RJI News Collaboratory

Lessons you can learn from IMMEDIATELY

We are recovering from what was basically a dress rehearsal for disaster.

Two hours ago, while I sat in the living room working on an enterprised story about a nonprofit in trouble, two tremendous loud booms shook the house. Seconds later, a repeat.

President Obama was here at the time. Not hard to imagine that I immediately thought the worst.

But the more immediate thought was PEOPLE WANT TO KNOW WHAT THAT WAS. I posted one line, literally, to our site - "Yes, we heard it too" - and then to Twitter and Facebook.

That was the last I could post to our site for at least 15 minutes, which seemed like an eternity. We have staked ourselves as a 24/7/365 news source. We have fulfilled that mission and lived up to the promise in circumstances such as a two-week series of snowstorms, widespread power outages, and more.

We have changed to a robust private server with an excellent server management company.

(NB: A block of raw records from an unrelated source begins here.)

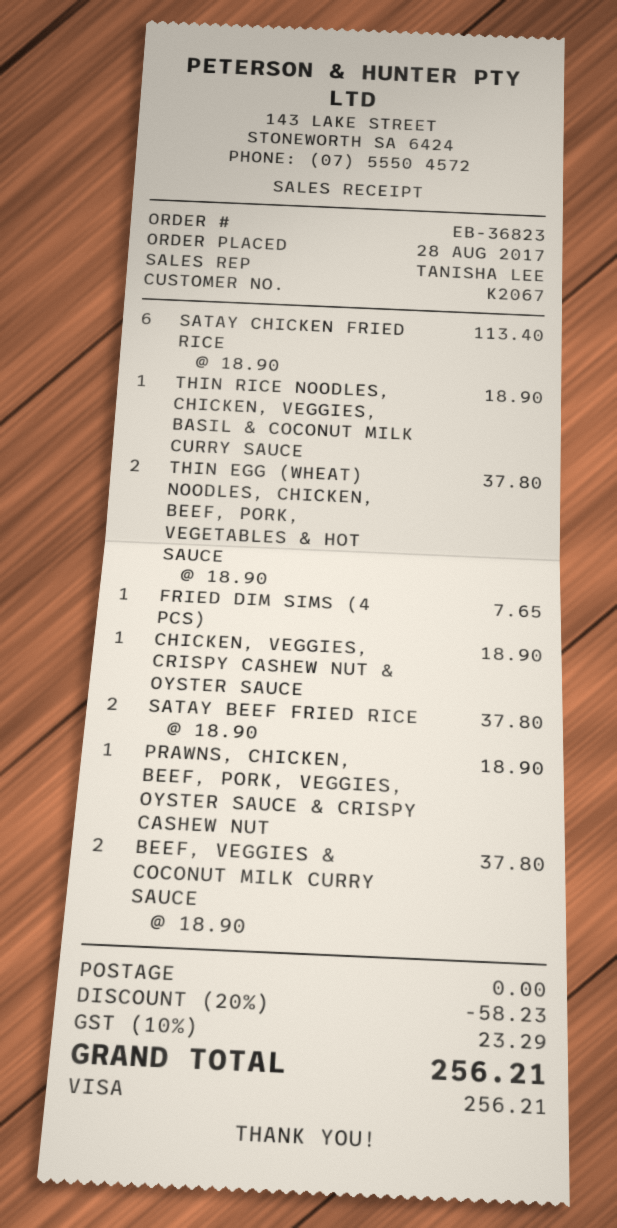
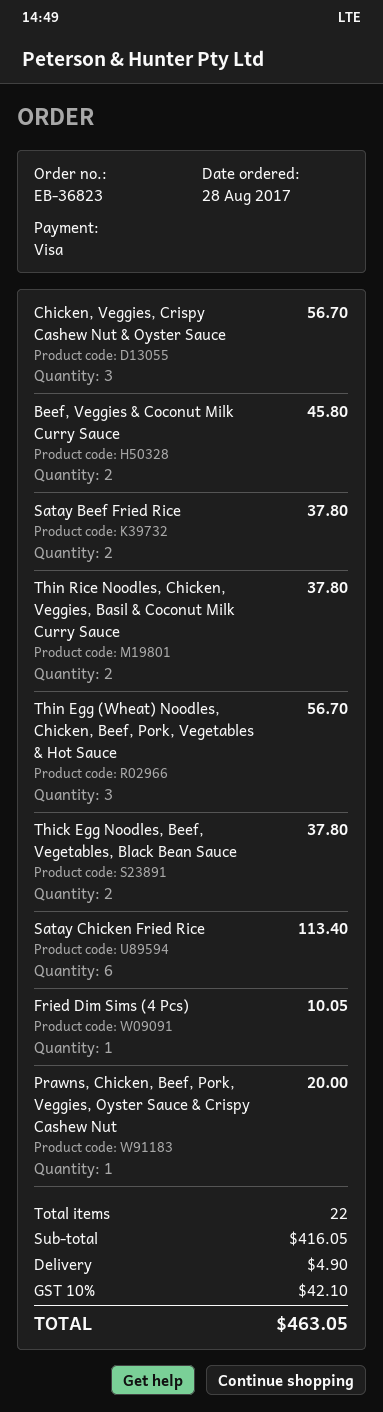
THIN RICE NOODLES, CHICKEN, VEGGIES, BASIL & COCONUT MILK CURRY SAUCE: 1 for 18.90 -> 2 for 37.80
THIN EGG (WHEAT) NOODLES, CHICKEN, BEEF, PORK, VEGETABLES & HOT SAUCE: 2 for 37.80 -> 3 for 56.70
FRIED DIM SIMS (4 PCS): 1 for 7.65 -> 1 for 10.05
CHICKEN, VEGGIES, CRISPY CASHEW NUT & OYSTER SAUCE: 1 for 18.90 -> 3 for 56.70
PRAWNS, CHICKEN, BEEF, PORK, VEGGIES, OYSTER SAUCE & CRISPY CASHEW NUT: 1 for 18.90 -> 1 for 20.00
BEEF, VEGGIES & COCONUT MILK CURRY SAUCE: 2 for 37.80 -> 2 for 45.80
Thick Egg Noodles, Beef, Vegetables, Black Bean Sauce: none -> 2 for 37.80
discount: 20% = 58.23 -> none
shipping: 0.00 -> 4.90
tax: 10% = 23.29 -> 10% = 42.10
total: 256.21 -> 463.05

We thought that would handle anything.

Clearly not the pressure of thousands of people at once trying to hit our site.

While I continued looking for information on the booms, and posting to Twitter and FB and even to the smaller site we keep for a nearby neighborhood in case people were looking there, my husband and co-publisher got on the phone to our server company, WiredTree, with me screaming TELL THEM TO UPGRADE US, BOOST US, DO WHATEVER IT TAKES, WHATEVER IT COSTS, TO HANDLE THIS.

Bless them, they did something to fix it within minutes.

But I wanted to share with anyone who reads this and is in the business of being a community news source and trying to deserve the trust that people put in you:

Make SURE you are ready to handle anything. We had already invested in power backups, ISP backups, etc., and now we know we need a permanent expansion of potential server capacity, even though it will be overkill on a daily basis.

Be sure that you let people know you are checking on something, even if you have no idea what it is. We learned this long ago - when the occasional law enforcement helicopter comes over this way, we post "Thanks for the tip about the helicopter, we're checking." Then usually the comments start coming in and more often than not, someone knows where the police search is focused.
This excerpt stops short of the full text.